= Stored data entries =
══════════════════════════════

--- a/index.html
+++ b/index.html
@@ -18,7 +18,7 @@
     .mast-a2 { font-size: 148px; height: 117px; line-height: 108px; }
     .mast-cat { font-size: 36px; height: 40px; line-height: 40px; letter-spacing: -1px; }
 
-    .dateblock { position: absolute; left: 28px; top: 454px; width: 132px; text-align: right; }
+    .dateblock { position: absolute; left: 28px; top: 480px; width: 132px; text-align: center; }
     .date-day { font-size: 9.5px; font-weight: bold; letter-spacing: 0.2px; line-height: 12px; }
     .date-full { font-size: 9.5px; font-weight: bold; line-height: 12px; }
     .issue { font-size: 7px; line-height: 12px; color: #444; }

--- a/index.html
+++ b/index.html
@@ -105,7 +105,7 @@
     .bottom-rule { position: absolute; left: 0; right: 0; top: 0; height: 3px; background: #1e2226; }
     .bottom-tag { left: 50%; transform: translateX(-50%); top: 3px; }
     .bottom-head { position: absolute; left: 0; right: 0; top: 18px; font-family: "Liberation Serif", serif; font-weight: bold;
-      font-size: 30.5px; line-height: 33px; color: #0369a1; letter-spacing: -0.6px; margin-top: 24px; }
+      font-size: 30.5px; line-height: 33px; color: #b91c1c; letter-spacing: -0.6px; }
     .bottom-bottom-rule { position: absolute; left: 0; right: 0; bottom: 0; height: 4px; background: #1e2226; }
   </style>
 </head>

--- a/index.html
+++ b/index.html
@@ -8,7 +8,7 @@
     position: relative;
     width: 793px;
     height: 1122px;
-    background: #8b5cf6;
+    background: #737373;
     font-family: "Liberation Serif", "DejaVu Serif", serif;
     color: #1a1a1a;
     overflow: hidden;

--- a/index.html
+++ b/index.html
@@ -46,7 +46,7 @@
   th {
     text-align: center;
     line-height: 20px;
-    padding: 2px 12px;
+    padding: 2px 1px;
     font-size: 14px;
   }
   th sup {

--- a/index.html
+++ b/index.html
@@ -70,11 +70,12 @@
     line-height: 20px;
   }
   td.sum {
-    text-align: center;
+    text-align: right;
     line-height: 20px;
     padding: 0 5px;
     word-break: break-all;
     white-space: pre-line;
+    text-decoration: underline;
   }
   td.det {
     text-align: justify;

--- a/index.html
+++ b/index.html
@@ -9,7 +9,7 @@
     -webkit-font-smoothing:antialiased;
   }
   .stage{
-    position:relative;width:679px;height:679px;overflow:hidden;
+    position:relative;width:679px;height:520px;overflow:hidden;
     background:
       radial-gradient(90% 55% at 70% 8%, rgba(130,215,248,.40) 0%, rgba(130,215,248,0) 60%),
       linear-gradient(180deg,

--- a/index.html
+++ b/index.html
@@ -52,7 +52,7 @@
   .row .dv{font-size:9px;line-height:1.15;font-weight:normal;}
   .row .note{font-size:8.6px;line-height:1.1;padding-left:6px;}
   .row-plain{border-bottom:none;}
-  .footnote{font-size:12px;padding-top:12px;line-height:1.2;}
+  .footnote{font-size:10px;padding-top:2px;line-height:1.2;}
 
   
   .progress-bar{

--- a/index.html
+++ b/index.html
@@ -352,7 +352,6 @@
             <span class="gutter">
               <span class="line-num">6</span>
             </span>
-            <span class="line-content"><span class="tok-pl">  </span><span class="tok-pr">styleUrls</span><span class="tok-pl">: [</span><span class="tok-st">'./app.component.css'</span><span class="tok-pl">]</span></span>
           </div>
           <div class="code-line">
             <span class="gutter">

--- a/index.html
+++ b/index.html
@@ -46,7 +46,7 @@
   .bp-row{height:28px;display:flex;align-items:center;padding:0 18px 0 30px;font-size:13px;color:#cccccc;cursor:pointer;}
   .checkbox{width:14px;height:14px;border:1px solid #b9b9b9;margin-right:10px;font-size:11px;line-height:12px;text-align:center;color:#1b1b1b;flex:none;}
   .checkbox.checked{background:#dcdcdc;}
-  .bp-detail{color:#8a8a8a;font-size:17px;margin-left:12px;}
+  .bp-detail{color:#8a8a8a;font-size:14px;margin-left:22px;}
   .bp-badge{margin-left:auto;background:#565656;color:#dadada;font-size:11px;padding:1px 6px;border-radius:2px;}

══════════════════════════════

= Problem requirements =
All the lines above are to be copied exactly, with none left out.

= Written solution =
--- a/index.html
+++ b/index.html
@@ -18,7 +18,7 @@
     .mast-a2 { font-size: 148px; height: 117px; line-height: 108px; }
     .mast-cat { font-size: 36px; height: 40px; line-height: 40px; letter-spacing: -1px; }
 
-    .dateblock { position: absolute; left: 28px; top: 454px; width: 132px; text-align: right; }
+    .dateblock { position: absolute; left: 28px; top: 480px; width: 132px; text-align: center; }
     .date-day { font-size: 9.5px; font-weight: bold; letter-spacing: 0.2px; line-height: 12px; }
     .date-full { font-size: 9.5px; font-weight: bold; line-height: 12px; }
     .issue { font-size: 7px; line-height: 12px; color: #444; }

--- a/index.html
+++ b/index.html
@@ -105,7 +105,7 @@
     .bottom-rule { position: absolute; left: 0; right: 0; top: 0; height: 3px; background: #1e2226; }
     .bottom-tag { left: 50%; transform: translateX(-50%); top: 3px; }
     .bottom-head { position: absolute; left: 0; right: 0; top: 18px; font-family: "Liberation Serif", serif; font-weight: bold;
-      font-size: 30.5px; line-height: 33px; color: #0369a1; letter-spacing: -0.6px; margin-top: 24px; }
+      font-size: 30.5px; line-height: 33px; color: #b91c1c; letter-spacing: -0.6px; }
     .bottom-bottom-rule { position: absolute; left: 0; right: 0; bottom: 0; height: 4px; background: #1e2226; }
   </style>
 </head>

--- a/index.html
+++ b/index.html
@@ -8,7 +8,7 @@
     position: relative;
     width: 793px;
     height: 1122px;
-    background: #8b5cf6;
+    background: #737373;
     font-family: "Liberation Serif", "DejaVu Serif", serif;
     color: #1a1a1a;
     overflow: hidden;

--- a/index.html
+++ b/index.html
@@ -46,7 +46,7 @@
   th {
     text-align: center;
     line-height: 20px;
-    padding: 2px 12px;
+    padding: 2px 1px;
     font-size: 14px;
   }
   th sup {

--- a/index.html
+++ b/index.html
@@ -70,11 +70,12 @@
     line-height: 20px;
   }
   td.sum {
-    text-align: center;
+    text-align: right;
     line-height: 20px;
     padding: 0 5px;
     word-break: break-all;
     white-space: pre-line;
+    text-decoration: underline;
   }
   td.det {
     text-align: justify;

--- a/index.html
+++ b/index.html
@@ -9,7 +9,7 @@
     -webkit-font-smoothing:antialiased;
   }
   .stage{
-    position:relative;width:679px;height:679px;overflow:hidden;
+    position:relative;width:679px;height:520px;overflow:hidden;
     background:
       radial-gradient(90% 55% at 70% 8%, rgba(130,215,248,.40) 0%, rgba(130,215,248,0) 60%),
       linear-gradient(180deg,

--- a/index.html
+++ b/index.html
@@ -52,7 +52,7 @@
   .row .dv{font-size:9px;line-height:1.15;font-weight:normal;}
   .row .note{font-size:8.6px;line-height:1.1;padding-left:6px;}
   .row-plain{border-bottom:none;}
-  .footnote{font-size:12px;padding-top:12px;line-height:1.2;}
+  .footnote{font-size:10px;padding-top:2px;line-height:1.2;}
 
   
   .progress-bar{

--- a/index.html
+++ b/index.html
@@ -352,7 +352,6 @@
             <span class="gutter">
               <span class="line-num">6</span>
             </span>
-            <span class="line-content"><span class="tok-pl">  </span><span class="tok-pr">styleUrls</span><span class="tok-pl">: [</span><span class="tok-st">'./app.component.css'</span><span class="tok-pl">]</span></span>
           </div>
           <div class="code-line">
             <span class="gutter">

--- a/index.html
+++ b/index.html
@@ -46,7 +46,7 @@
   .bp-row{height:28px;display:flex;align-items:center;padding:0 18px 0 30px;font-size:13px;color:#cccccc;cursor:pointer;}
   .checkbox{width:14px;height:14px;border:1px solid #b9b9b9;margin-right:10px;font-size:11px;line-height:12px;text-align:center;color:#1b1b1b;flex:none;}
   .checkbox.checked{background:#dcdcdc;}
-  .bp-detail{color:#8a8a8a;font-size:17px;margin-left:12px;}
+  .bp-detail{color:#8a8a8a;font-size:14px;margin-left:22px;}
   .bp-badge{margin-left:auto;background:#565656;color:#dadada;font-size:11px;padding:1px 6px;border-radius:2px;}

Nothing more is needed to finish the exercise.